Biochemical Studies.

The pH sensitivity of DsRed was determined in a 96-well format by adding 100 μl of dilute DsRed in a weakly buffered solution to 100 μl of strongly buffered pH solutions in triplicate (total 200 μl per well) for pHs from 3 to 12. The fluorescence of each well was measured by using a 525- to 555-nm bandpass excitation filter and a 575-nm long pass emission filter. After the 96-well fluorimeter measurements were taken, 100 μl of each pH-buffered DsRed solution was analyzed on the spectrofluorimeter to observe pH-dependent spectral shape changes. For time trials of DsRed maturation, a dilute solution of freshly synthesized and purified DsRed was made in 10 mM Tris, pH 8.5, and this solution was stored at room temperature in a stoppered cuvette (not airtight) and subjected to periodic spectral analysis. For mutant maturation data, fluorescence emission spectra (excitation at 475 nm or 558 nm) were taken directly after synthesis and purification, and then after >2 months storage at 4°C or room temperature.

Bleach Measurements.

Quantum yields for photodestruction were separately measured on a microscope stage or in a spectrofluorimeter. Microdroplets of aqueous DsRed solution were created under oil on a microscope slide and bleached with 1.2 W/cm2 of light through a 525- to 555-nm bandpass filter. Fluorescence over time was monitored by using the same filter and a 563- to 617-nm emission filter. For comparison, enhanced GFP (containing mutations F64L, S65T) and enhanced yellow fluorescent protein (S65G, V68L, Q69K, S72A, T203Y) microdroplets were similarly bleached with 1.9 W/cm2 at 460–490 nm while monitoring at 515–555 and 523–548 nm, respectively.
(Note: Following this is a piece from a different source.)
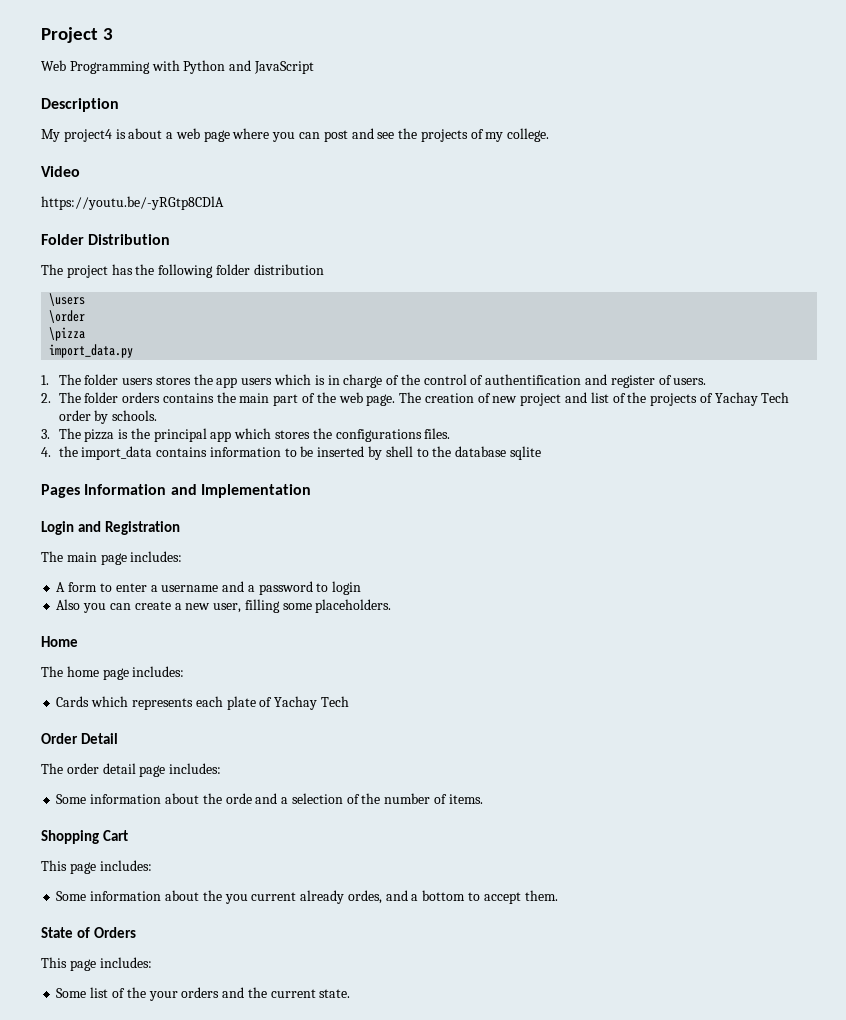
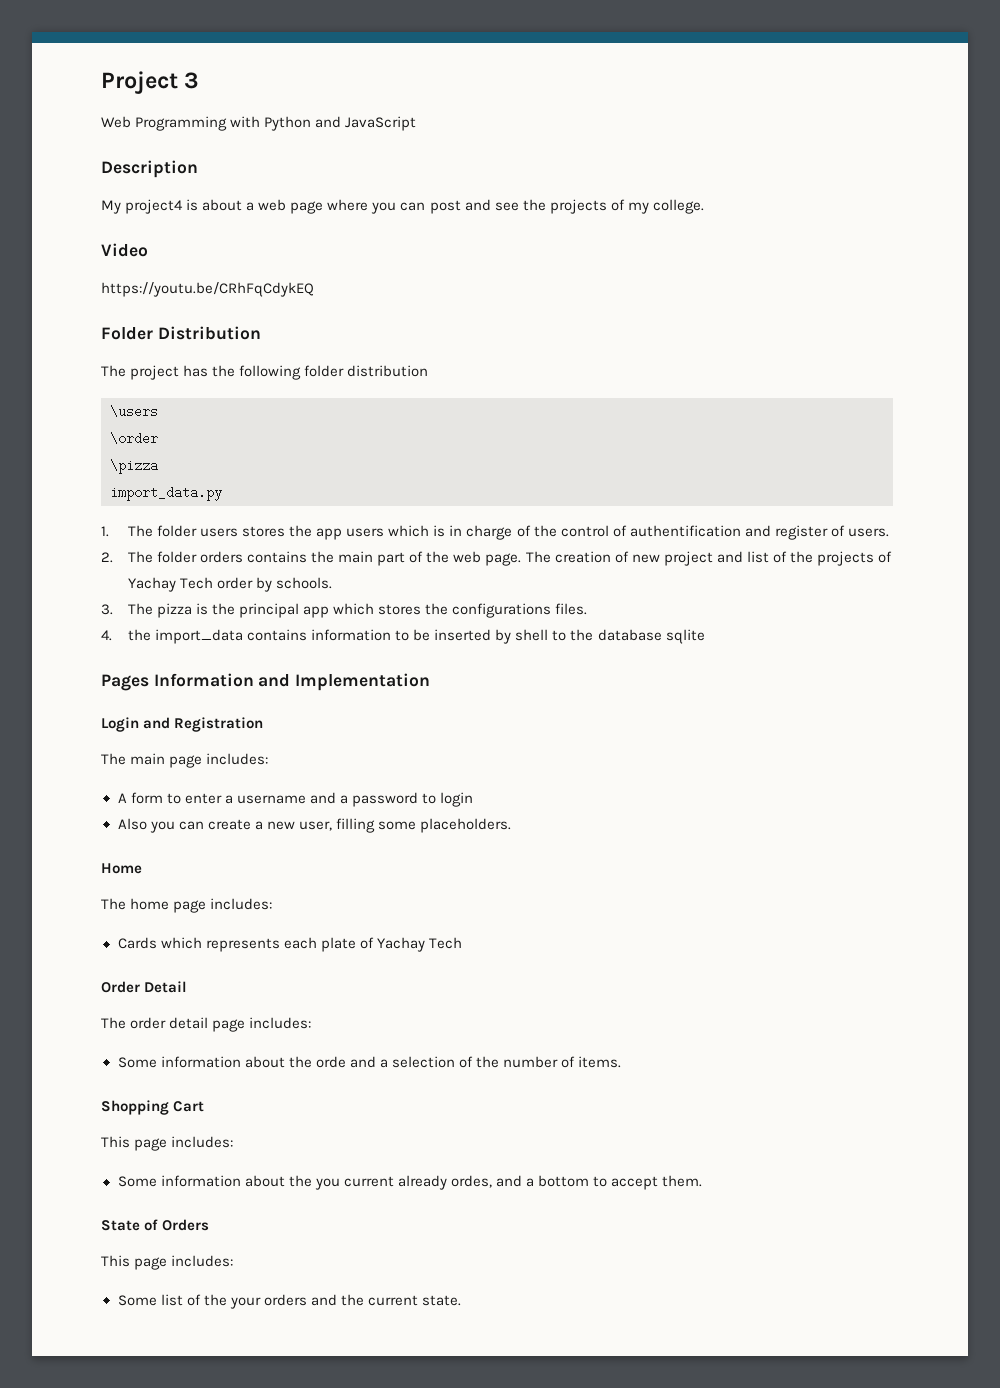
[41,196,224,210] https://youtu.be/-yRGtp8CDlA -> [101,282,314,297] https://youtu.be/CRhFqCdykEQ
For the spectrofluorimeter bleaching experiment, a solution of DsRed was prepared in a rectangular microcuvette and overlaid with oil so that the entire 50 μl of protein solution resided in the 0.25 cm × 0.2 cm × 1 cm illumination volume. The protein solution was illuminated with 0.02 W/cm2 light from the monochromator centered at 558 nm (5-nm bandwidth). Fluorescence over time was measured at 558-nm excitation (1.25-nm bandwidth) and 583-nm emission. Quantum yields Φ for photobleaching were deduced from the equation Φ = (ɛ ⋅It90%)−1, where ɛ is the extinction coefficient in cm2mol−1, I is the intensity of incident light in einsteins⋅cm−2⋅s−1, and t90% is the time in seconds for the fluorophore to be 90% bleached (6).

SDS/PAGE.

Polyhistidine-tagged DsRed, DsRed K83M, and wild-type Aequorea GFP were run on a 15% polyacrylamide gel without denaturation. To prevent denaturation, protein solutions (in 10 mM Tris⋅HCl, pH 7.5) were mixed 1:1 with 2× SDS sample buffer (containing 200 mM DTT) and loaded directly onto the gel without boiling. A broad range prestained molecular weight marker (Bio-Rad) was used as a size standard. The gel then was imaged on a flatbed scanner.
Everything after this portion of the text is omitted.